In uno “schiocco di dita” l’Era invase Ponsacco che si ritrovò diviso a metà e nessuno poteva muoversi; chiamai i miei genitori per dirgli di tornare a casa ma non fecero in tempo e dovettero fare il “giro lungo” passando dal ponte nuovo a sud del paese per un totale di qualche km a piedi; io corsi dai nonni per valutare la situazione e mi accorsi che in poco tempo erano già arrivati i Vigili del Fuoco con le auto anfibie e gli elicotteri.

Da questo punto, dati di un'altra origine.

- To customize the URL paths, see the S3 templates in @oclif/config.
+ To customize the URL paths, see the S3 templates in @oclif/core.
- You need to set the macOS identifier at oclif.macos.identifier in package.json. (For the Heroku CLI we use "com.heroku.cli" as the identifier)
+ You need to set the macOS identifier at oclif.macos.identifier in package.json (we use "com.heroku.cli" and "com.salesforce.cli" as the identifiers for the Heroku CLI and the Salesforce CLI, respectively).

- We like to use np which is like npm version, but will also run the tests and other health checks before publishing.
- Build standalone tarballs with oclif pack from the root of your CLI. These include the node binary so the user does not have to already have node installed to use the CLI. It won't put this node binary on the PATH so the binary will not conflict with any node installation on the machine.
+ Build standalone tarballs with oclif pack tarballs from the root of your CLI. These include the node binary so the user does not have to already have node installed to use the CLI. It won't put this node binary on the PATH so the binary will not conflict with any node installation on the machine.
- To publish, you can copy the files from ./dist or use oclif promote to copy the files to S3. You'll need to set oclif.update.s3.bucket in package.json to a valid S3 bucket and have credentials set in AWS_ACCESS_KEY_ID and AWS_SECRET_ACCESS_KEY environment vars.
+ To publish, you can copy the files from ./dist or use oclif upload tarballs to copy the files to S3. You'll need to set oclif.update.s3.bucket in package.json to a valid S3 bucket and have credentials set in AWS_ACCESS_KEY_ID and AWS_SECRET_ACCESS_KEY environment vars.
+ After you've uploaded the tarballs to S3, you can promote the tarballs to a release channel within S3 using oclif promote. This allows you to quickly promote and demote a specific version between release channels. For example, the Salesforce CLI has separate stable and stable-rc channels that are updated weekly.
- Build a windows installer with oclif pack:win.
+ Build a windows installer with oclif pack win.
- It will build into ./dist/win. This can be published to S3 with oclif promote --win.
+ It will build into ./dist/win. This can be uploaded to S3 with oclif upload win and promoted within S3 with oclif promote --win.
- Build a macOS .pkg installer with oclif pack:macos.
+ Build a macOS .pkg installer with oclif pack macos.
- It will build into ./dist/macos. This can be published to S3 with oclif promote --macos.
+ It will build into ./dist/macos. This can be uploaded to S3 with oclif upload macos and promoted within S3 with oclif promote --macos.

Casa dei miei nonni era diventata “un’isola”, le paratie alle porte reggevano ma l’acqua stava iniziando a salire dal pavimento ed in poco tempo allagò completamente i “fondi”. Il destino volle che, pochi giorni prima, la Vespa decise di gripparsi e quindi, quel giorno, non era a casa nei fondi ma in officina. Salva per caso.
Mio nonno sentenziò senza appello: “Nini, l’acqua è una bestiaccia… finché non fa livello non si pole fa nulla!” Decisi quindi di provare ad avvicinarmi al punto di rottura dell’argine passando da dove l’Era non arrivava, in pochi minuti arrivai alle Colombaie e lo squarcio era terribile: a occhio 10 metri di argine si erano improvvisamente polverizzati e nei campi c’erano almeno 2 metri d’acqua, per non parlare delle prime case del paese e dei garage seminterrati. Un disastro.
Pala, scopa e secchio
Quando, finalmente, l’acqua raggiunse il livello massimo, iniziò velocemente a calare e tutto si calmò; un paese intero si mobilitò armandosi di secchi, pale e scope. Tentando di salvare il salvabile.

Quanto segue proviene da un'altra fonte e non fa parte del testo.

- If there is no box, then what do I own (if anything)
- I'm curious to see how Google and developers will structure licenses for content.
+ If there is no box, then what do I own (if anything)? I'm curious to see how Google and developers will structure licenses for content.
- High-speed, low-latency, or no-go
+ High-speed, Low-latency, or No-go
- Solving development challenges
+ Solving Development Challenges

Noi passammo ore nei “fondi” per togliere l’acqua limacciosa, un secchio dopo l’altro. Eravamo fortunati perché tanti altri erano messi peggio di noi, infatti non andammo neanche a chiedere un’idrovora ai Vigili del Fuoco, ci saremmo sentiti in colpa.
Nel frattempo il paese balzò agli onori della cronaca, a livello nazionale tutti parlavano di Ponsacco e le varie analogie comuni al più famoso alluvione del 1966; addirittura intravidi una giornalista con troupe al seguito che, stivali ai piedi, voleva provare ad entrare nei campi per avvicinarsi allo squarcio, ovviamente fermata dai VVF.

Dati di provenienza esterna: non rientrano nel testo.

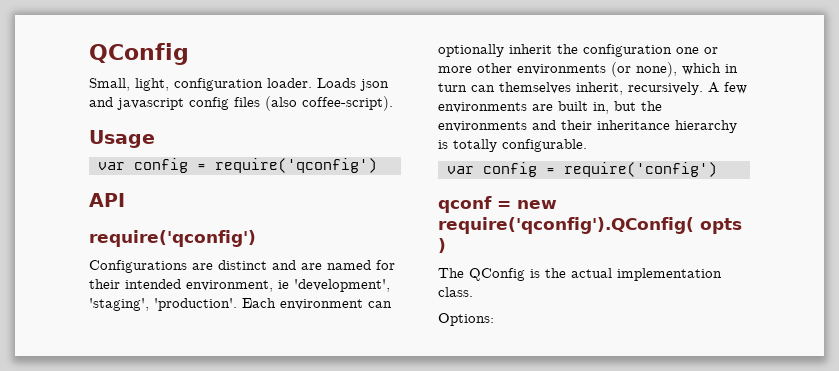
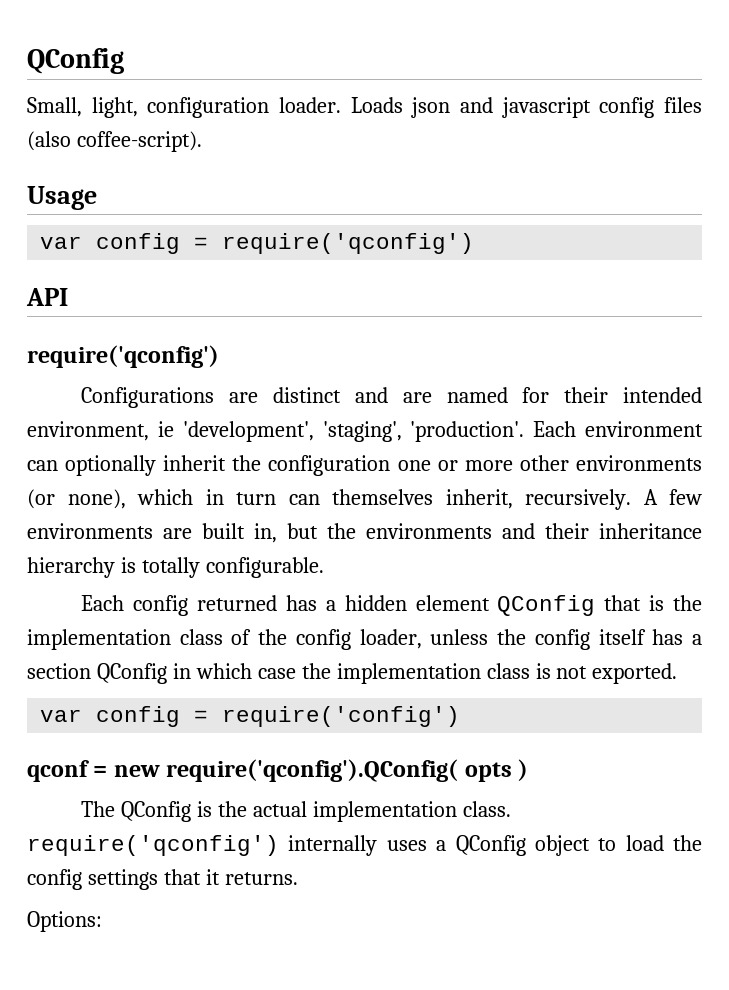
+ Each config returned has a hidden element QConfig that is the implementation class of the config loader, unless the config itself has a section QConfig in which case the implementation class is not exported.
- The QConfig is the actual implementation class.
+ The QConfig is the actual implementation class. require('qconfig') internally uses a QConfig object to load the config settings that it returns.

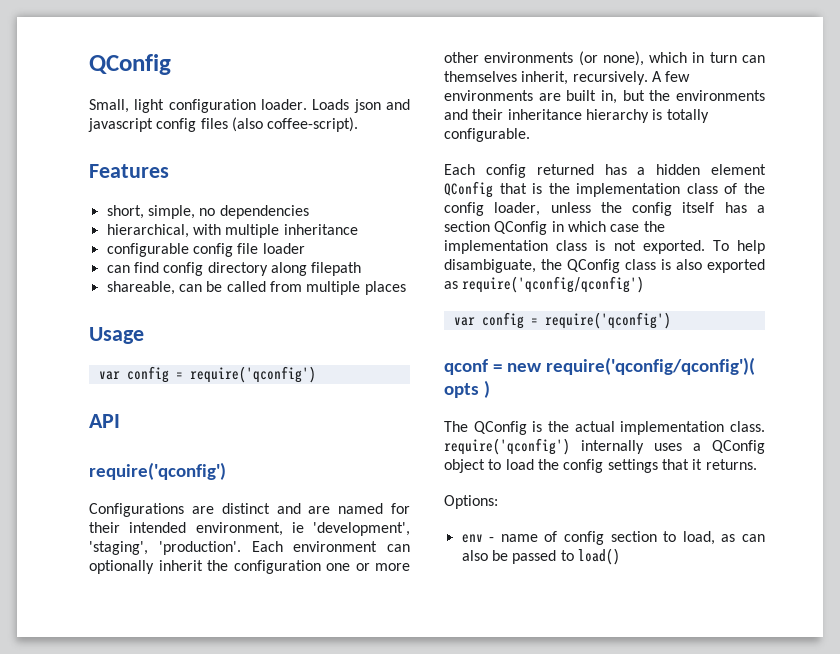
- Small, light, configuration loader.
+ Small, light configuration loader.
+ Features
+ short, simple, no dependencies
+ hierarchical, with multiple inheritance
+ configurable config file loader
+ can find config directory along filepath
+ shareable, can be called from multiple places
- Each config returned has a hidden element QConfig that is the implementation class of the config loader, unless the config itself has a section QConfig in which case the implementation class is not exported.
- var config = require('config')
+ Each config returned has a hidden element QConfig that is the implementation class of the config loader, unless the config itself has a section QConfig in which case the implementation class is not exported. To help disambiguate, the QConfig class is also exported as require('qconfig/qconfig')
+ var config = require('qconfig')
- qconf = new require('qconfig').QConfig( opts )
+ qconf = new require('qconfig/qconfig')( opts )
+ env - name of config section to load, as can also be passed to load()

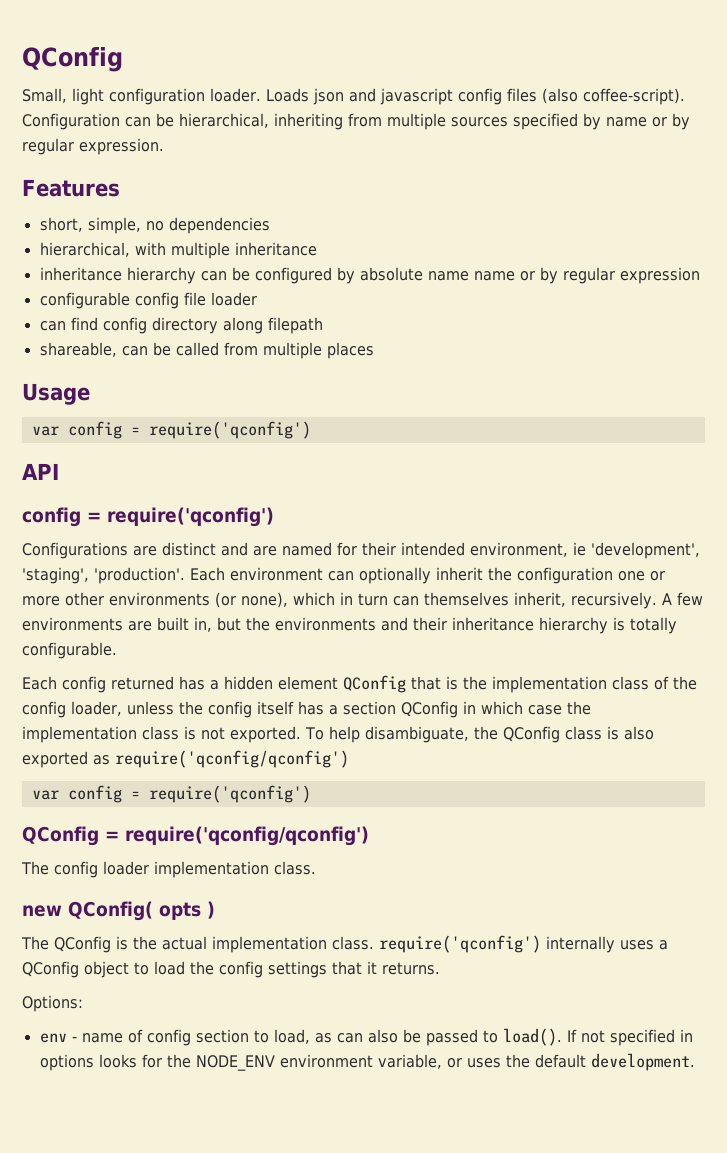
+ Configuration can be hierarchical, inheriting from multiple sources specified by name or by regular expression.
+ inheritance hierarchy can be configured by absolute name name or by regular expression
  API
- require('qconfig')
+ config = require('qconfig')
- qconf = new require('qconfig/qconfig')( opts )
+ QConfig = require('qconfig/qconfig')
+ The config loader implementation class.
+ new QConfig( opts )
- env - name of config section to load, as can also be passed to load()
+ env - name of config section to load, as can also be passed to load(). If not specified in options looks for the NODE_ENV environment variable, or uses the default development.

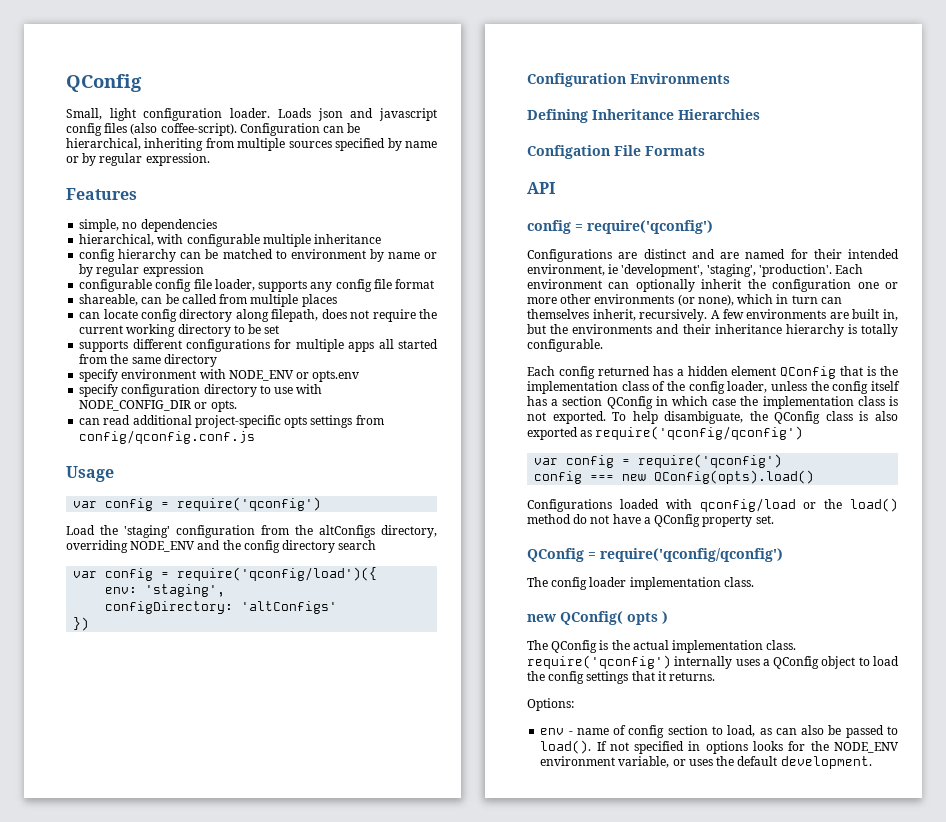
- short, simple, no dependencies
+ simple, no dependencies
- hierarchical, with multiple inheritance
+ hierarchical, with configurable multiple inheritance
- inheritance hierarchy can be configured by absolute name name or by regular expression
+ config hierarchy can be matched to environment by name or by regular expression
- configurable config file loader
- can find config directory along filepath
+ configurable config file loader, supports any config file format
+ can locate config directory along filepath, does not require the current working directory to be set
+ supports different configurations for multiple apps all started from the same directory
+ specify environment with NODE_ENV or opts.env
+ specify configuration directory to use with NODE_CONFIG_DIR or opts.
+ can read additional project-specific opts settings from config/qconfig.conf.js
+ Load the 'staging' configuration from the altConfigs directory, overriding NODE_ENV and the config directory search
+ var config = require('qconfig/load')({
+ env: 'staging',
+ configDirectory: 'altConfigs'
+ })
+ Configuration Environments
+ Defining Inheritance Hierarchies
+ Configation File Formats
+ config === new QConfig(opts).load()
+ Configurations loaded with qconfig/load or the load() method do not have a QConfig property set.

Questa è la storia di quando l’Era invase Ponsacco nell’ormai lontano 2014, una giornata surreale che per tanti durò più di 48 ore; un evento che tirò fuori la bontà delle persone che, unite dal destino si aiutavano a vicenda per cercare di salvare i “frutti” dei sacrifici di una vita intera.
Una giornata che ancora oggi mi lascia degli interrogativi, come la mancata chiusura delle scuole e cosa sarebbe successo se la Vespa fosse stata a casa.
Una giornata che difficilmente mi scorderò.